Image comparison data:
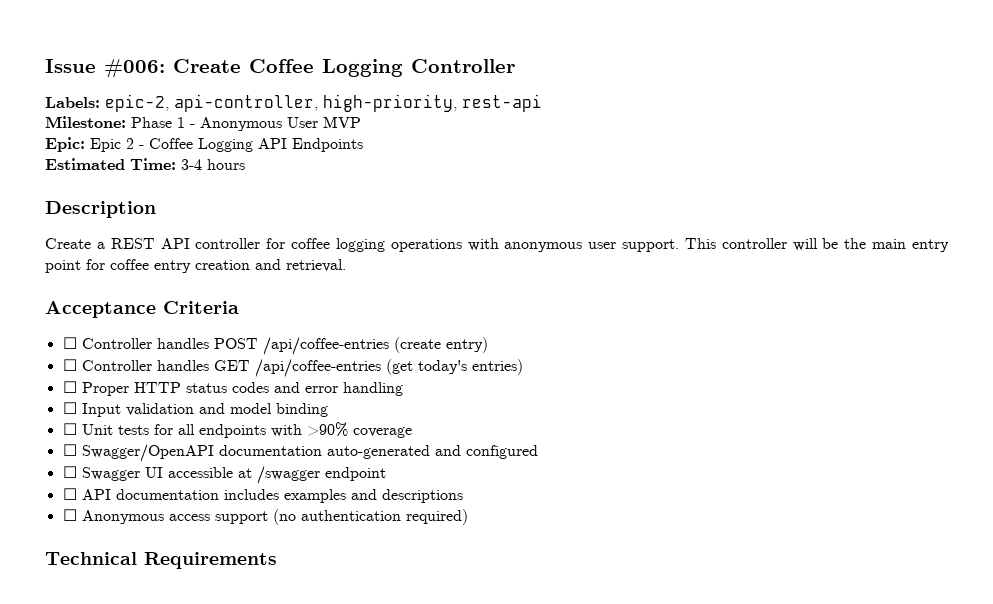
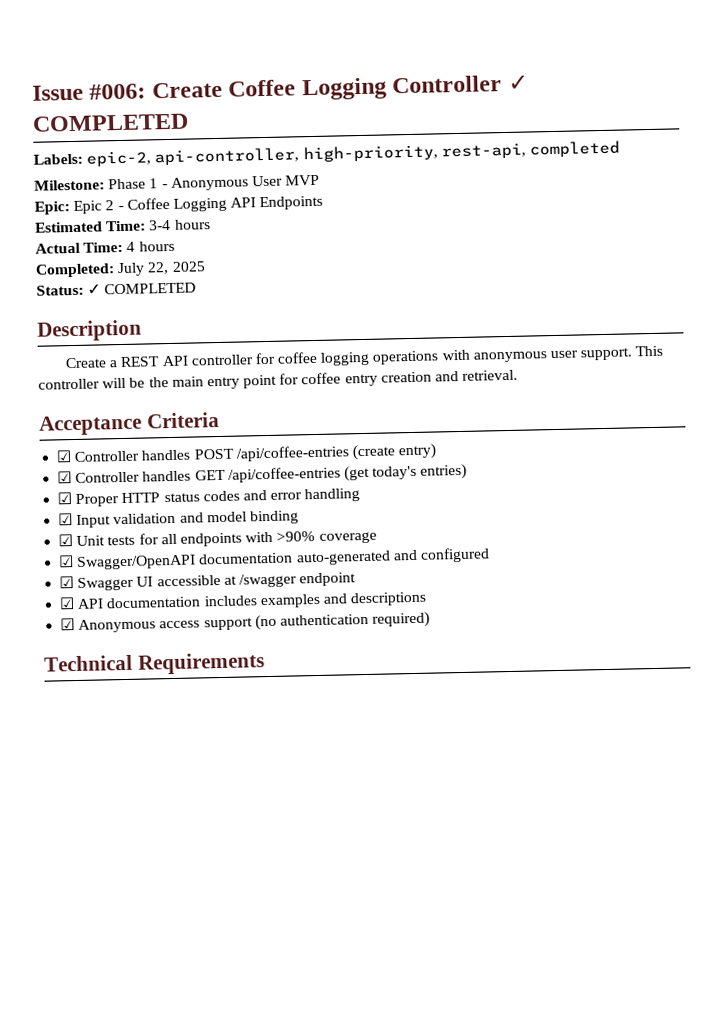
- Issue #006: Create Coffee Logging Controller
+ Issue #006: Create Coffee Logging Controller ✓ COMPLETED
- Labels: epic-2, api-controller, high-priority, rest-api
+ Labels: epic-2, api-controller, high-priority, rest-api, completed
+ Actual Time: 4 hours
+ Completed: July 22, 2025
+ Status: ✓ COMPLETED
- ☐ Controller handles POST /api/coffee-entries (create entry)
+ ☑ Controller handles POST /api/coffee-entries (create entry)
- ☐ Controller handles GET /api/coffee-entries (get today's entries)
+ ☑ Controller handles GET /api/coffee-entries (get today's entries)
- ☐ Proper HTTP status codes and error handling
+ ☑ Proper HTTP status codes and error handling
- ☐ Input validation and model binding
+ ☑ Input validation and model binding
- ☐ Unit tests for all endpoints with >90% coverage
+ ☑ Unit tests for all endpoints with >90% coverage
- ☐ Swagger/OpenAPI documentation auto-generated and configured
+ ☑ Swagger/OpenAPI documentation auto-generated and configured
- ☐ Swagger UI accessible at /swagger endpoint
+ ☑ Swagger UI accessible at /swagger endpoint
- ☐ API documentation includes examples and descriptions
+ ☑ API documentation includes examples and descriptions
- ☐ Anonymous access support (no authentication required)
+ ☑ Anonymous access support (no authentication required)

Task prompt
The entries are to be transcribed word for word, without their images.

Result for this task
- Issue #006: Create Coffee Logging Controller
+ Issue #006: Create Coffee Logging Controller ✓ COMPLETED
- Labels: epic-2, api-controller, high-priority, rest-api
+ Labels: epic-2, api-controller, high-priority, rest-api, completed
+ Actual Time: 4 hours
+ Completed: July 22, 2025
+ Status: ✓ COMPLETED
- ☐ Controller handles POST /api/coffee-entries (create entry)
+ ☑ Controller handles POST /api/coffee-entries (create entry)
- ☐ Controller handles GET /api/coffee-entries (get today's entries)
+ ☑ Controller handles GET /api/coffee-entries (get today's entries)
- ☐ Proper HTTP status codes and error handling
+ ☑ Proper HTTP status codes and error handling
- ☐ Input validation and model binding
+ ☑ Input validation and model binding
- ☐ Unit tests for all endpoints with >90% coverage
+ ☑ Unit tests for all endpoints with >90% coverage
- ☐ Swagger/OpenAPI documentation auto-generated and configured
+ ☑ Swagger/OpenAPI documentation auto-generated and configured
- ☐ Swagger UI accessible at /swagger endpoint
+ ☑ Swagger UI accessible at /swagger endpoint
- ☐ API documentation includes examples and descriptions
+ ☑ API documentation includes examples and descriptions
- ☐ Anonymous access support (no authentication required)
+ ☑ Anonymous access support (no authentication required)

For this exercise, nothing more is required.